Data to use:
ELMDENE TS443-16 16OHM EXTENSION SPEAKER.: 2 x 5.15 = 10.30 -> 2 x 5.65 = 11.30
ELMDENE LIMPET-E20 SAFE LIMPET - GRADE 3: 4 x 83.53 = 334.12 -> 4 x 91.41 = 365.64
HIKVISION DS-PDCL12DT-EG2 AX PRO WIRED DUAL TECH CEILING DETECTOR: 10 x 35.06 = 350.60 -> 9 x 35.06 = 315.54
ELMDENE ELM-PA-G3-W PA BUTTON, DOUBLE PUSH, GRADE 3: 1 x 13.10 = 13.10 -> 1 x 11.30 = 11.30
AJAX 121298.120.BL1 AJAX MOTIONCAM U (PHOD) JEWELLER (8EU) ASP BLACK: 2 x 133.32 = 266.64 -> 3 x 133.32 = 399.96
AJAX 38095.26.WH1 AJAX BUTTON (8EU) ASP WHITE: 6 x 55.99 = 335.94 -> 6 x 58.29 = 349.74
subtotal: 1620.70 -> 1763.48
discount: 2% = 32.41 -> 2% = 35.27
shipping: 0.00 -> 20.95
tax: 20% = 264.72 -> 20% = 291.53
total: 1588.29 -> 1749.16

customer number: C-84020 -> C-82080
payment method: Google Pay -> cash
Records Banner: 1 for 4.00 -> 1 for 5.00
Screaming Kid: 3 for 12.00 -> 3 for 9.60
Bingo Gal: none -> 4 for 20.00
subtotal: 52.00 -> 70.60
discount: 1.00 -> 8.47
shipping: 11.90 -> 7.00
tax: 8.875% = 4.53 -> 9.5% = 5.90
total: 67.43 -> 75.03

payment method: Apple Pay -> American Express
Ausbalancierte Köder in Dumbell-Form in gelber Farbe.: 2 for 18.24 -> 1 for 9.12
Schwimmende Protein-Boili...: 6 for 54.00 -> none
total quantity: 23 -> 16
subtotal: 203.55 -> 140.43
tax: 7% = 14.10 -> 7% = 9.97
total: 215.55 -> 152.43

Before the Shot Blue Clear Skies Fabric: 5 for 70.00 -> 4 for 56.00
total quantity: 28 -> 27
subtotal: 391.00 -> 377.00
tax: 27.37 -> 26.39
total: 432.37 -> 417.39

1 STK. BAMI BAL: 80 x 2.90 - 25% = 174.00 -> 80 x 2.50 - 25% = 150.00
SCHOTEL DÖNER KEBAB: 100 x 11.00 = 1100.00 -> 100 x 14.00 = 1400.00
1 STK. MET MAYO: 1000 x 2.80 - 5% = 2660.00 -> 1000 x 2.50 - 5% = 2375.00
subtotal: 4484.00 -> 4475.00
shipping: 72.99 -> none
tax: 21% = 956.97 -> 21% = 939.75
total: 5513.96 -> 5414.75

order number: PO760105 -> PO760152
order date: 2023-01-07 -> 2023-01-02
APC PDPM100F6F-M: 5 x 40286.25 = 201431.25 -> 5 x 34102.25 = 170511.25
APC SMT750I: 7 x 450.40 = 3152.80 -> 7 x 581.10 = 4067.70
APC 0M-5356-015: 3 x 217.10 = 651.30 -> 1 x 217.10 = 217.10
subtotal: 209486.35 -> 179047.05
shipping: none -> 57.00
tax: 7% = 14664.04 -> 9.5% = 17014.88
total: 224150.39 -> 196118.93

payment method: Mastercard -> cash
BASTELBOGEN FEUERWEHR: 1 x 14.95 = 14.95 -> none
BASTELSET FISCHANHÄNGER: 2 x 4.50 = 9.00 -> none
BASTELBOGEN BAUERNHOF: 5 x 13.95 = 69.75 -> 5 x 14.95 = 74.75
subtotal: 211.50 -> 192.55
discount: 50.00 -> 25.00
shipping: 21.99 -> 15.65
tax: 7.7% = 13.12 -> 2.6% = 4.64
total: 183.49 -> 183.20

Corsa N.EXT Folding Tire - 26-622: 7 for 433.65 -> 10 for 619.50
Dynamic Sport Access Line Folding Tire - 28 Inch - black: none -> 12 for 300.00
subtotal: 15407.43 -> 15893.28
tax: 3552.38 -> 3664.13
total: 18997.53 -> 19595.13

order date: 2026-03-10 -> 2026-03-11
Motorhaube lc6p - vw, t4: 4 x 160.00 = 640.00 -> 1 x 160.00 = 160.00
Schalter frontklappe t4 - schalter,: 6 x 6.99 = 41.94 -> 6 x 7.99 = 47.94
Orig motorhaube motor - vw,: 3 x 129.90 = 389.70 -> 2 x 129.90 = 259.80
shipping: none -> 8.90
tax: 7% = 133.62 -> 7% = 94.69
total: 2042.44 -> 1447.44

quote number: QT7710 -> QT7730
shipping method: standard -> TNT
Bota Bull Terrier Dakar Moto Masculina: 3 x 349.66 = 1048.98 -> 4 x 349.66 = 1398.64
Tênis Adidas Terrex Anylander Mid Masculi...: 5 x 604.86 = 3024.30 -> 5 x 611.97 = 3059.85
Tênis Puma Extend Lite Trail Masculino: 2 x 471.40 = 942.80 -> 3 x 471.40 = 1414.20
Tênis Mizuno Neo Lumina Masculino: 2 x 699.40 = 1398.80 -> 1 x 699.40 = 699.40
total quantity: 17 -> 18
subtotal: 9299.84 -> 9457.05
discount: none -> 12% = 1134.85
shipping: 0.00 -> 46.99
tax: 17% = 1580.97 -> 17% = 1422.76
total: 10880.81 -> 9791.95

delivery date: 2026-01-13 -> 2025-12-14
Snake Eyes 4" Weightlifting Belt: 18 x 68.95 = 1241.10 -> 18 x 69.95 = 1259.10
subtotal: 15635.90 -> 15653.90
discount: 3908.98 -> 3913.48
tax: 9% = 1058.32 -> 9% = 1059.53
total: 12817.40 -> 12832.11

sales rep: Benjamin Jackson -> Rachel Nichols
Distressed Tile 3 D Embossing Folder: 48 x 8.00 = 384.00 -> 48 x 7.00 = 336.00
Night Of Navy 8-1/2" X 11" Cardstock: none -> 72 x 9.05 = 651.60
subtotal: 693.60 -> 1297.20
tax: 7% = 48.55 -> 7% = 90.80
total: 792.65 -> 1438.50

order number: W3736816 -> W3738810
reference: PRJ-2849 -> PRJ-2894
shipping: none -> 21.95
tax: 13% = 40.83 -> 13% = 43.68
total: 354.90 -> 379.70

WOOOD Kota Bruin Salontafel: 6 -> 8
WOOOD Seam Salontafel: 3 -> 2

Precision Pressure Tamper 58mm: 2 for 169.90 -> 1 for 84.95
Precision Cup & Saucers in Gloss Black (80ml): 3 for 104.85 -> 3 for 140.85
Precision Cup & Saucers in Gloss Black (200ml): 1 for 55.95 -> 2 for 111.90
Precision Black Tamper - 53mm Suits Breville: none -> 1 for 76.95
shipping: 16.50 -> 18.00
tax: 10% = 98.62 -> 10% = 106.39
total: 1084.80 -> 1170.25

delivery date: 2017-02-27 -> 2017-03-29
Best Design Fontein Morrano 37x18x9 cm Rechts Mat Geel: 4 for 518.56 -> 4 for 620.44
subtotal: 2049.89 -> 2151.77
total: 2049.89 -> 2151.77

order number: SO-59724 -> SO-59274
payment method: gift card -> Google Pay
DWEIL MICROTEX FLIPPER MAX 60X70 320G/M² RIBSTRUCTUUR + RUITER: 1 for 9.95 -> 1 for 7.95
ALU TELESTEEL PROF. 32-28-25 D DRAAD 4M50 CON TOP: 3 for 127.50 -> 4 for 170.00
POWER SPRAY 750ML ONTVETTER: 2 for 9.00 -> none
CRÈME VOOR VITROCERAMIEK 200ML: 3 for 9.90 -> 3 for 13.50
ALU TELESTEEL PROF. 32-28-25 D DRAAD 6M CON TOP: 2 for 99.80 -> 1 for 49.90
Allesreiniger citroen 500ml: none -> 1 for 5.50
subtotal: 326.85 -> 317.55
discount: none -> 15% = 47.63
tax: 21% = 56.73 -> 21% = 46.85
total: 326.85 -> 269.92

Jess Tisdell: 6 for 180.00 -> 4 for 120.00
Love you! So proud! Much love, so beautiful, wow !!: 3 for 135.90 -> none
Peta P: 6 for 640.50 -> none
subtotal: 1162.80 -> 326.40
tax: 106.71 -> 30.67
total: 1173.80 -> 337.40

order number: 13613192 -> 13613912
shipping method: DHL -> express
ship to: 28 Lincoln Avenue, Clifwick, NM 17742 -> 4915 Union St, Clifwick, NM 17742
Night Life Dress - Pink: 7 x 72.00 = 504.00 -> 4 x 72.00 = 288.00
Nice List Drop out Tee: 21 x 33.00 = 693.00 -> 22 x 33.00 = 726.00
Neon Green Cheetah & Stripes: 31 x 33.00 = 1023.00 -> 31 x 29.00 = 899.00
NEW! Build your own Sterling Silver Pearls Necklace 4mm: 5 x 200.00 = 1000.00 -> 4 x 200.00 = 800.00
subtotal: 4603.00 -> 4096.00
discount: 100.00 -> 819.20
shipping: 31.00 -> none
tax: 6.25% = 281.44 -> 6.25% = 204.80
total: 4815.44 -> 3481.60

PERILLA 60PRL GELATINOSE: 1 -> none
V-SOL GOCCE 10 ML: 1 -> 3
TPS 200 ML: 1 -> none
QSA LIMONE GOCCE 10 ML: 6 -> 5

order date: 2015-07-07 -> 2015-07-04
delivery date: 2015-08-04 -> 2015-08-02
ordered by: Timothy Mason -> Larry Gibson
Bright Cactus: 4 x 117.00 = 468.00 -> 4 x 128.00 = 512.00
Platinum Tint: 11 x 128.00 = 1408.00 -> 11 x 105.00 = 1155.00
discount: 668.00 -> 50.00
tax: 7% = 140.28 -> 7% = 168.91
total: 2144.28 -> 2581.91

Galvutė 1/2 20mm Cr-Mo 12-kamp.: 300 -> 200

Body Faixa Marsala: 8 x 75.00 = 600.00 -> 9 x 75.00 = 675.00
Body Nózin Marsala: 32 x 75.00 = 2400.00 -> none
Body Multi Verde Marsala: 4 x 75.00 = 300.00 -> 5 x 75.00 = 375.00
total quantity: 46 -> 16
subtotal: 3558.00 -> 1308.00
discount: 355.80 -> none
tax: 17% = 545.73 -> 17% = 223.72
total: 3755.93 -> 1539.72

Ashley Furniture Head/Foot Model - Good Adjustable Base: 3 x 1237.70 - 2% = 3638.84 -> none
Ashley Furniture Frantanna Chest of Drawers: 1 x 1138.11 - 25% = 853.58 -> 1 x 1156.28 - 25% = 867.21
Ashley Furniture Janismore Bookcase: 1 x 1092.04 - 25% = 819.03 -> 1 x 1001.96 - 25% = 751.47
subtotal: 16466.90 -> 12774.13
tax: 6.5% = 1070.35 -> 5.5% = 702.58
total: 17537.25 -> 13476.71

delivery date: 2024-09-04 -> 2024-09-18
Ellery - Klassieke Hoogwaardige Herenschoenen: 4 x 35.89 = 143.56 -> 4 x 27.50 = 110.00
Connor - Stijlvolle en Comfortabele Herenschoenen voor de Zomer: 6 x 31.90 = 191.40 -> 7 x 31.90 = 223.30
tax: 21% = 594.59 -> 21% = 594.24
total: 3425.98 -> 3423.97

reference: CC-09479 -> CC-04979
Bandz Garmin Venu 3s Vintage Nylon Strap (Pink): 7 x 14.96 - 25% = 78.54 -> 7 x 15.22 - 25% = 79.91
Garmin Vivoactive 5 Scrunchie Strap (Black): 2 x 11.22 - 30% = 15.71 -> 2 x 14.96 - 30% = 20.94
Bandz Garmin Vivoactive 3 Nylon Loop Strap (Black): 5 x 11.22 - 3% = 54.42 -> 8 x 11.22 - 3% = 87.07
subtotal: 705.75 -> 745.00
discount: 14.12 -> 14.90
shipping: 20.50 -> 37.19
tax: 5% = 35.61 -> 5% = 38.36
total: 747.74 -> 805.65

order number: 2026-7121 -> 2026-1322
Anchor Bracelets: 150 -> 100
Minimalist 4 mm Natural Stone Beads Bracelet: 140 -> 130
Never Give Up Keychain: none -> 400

What to work on: Reproduce exactly the lines above from the line with "subtotal: 4484.00 -> 4475.00" to the line with "Distressed Tile 3", including both, and add nothing.

Task output:
subtotal: 4484.00 -> 4475.00
shipping: 72.99 -> none
tax: 21% = 956.97 -> 21% = 939.75
total: 5513.96 -> 5414.75

order number: PO760105 -> PO760152
order date: 2023-01-07 -> 2023-01-02
APC PDPM100F6F-M: 5 x 40286.25 = 201431.25 -> 5 x 34102.25 = 170511.25
APC SMT750I: 7 x 450.40 = 3152.80 -> 7 x 581.10 = 4067.70
APC 0M-5356-015: 3 x 217.10 = 651.30 -> 1 x 217.10 = 217.10
subtotal: 209486.35 -> 179047.05
shipping: none -> 57.00
tax: 7% = 14664.04 -> 9.5% = 17014.88
total: 224150.39 -> 196118.93

payment method: Mastercard -> cash
BASTELBOGEN FEUERWEHR: 1 x 14.95 = 14.95 -> none
BASTELSET FISCHANHÄNGER: 2 x 4.50 = 9.00 -> none
BASTELBOGEN BAUERNHOF: 5 x 13.95 = 69.75 -> 5 x 14.95 = 74.75
subtotal: 211.50 -> 192.55
discount: 50.00 -> 25.00
shipping: 21.99 -> 15.65
tax: 7.7% = 13.12 -> 2.6% = 4.64
total: 183.49 -> 183.20

Corsa N.EXT Folding Tire - 26-622: 7 for 433.65 -> 10 for 619.50
Dynamic Sport Access Line Folding Tire - 28 Inch - black: none -> 12 for 300.00
subtotal: 15407.43 -> 15893.28
tax: 3552.38 -> 3664.13
total: 18997.53 -> 19595.13

order date: 2026-03-10 -> 2026-03-11
Motorhaube lc6p - vw, t4: 4 x 160.00 = 640.00 -> 1 x 160.00 = 160.00
Schalter frontklappe t4 - schalter,: 6 x 6.99 = 41.94 -> 6 x 7.99 = 47.94
Orig motorhaube motor - vw,: 3 x 129.90 = 389.70 -> 2 x 129.90 = 259.80
shipping: none -> 8.90
tax: 7% = 133.62 -> 7% = 94.69
total: 2042.44 -> 1447.44

quote number: QT7710 -> QT7730
shipping method: standard -> TNT
Bota Bull Terrier Dakar Moto Masculina: 3 x 349.66 = 1048.98 -> 4 x 349.66 = 1398.64
Tênis Adidas Terrex Anylander Mid Masculi...: 5 x 604.86 = 3024.30 -> 5 x 611.97 = 3059.85
Tênis Puma Extend Lite Trail Masculino: 2 x 471.40 = 942.80 -> 3 x 471.40 = 1414.20
Tênis Mizuno Neo Lumina Masculino: 2 x 699.40 = 1398.80 -> 1 x 699.40 = 699.40
total quantity: 17 -> 18
subtotal: 9299.84 -> 9457.05
discount: none -> 12% = 1134.85
shipping: 0.00 -> 46.99
tax: 17% = 1580.97 -> 17% = 1422.76
total: 10880.81 -> 9791.95

delivery date: 2026-01-13 -> 2025-12-14
Snake Eyes 4" Weightlifting Belt: 18 x 68.95 = 1241.10 -> 18 x 69.95 = 1259.10
subtotal: 15635.90 -> 15653.90
discount: 3908.98 -> 3913.48
tax: 9% = 1058.32 -> 9% = 1059.53
total: 12817.40 -> 12832.11

sales rep: Benjamin Jackson -> Rachel Nichols
Distressed Tile 3 D Embossing Folder: 48 x 8.00 = 384.00 -> 48 x 7.00 = 336.00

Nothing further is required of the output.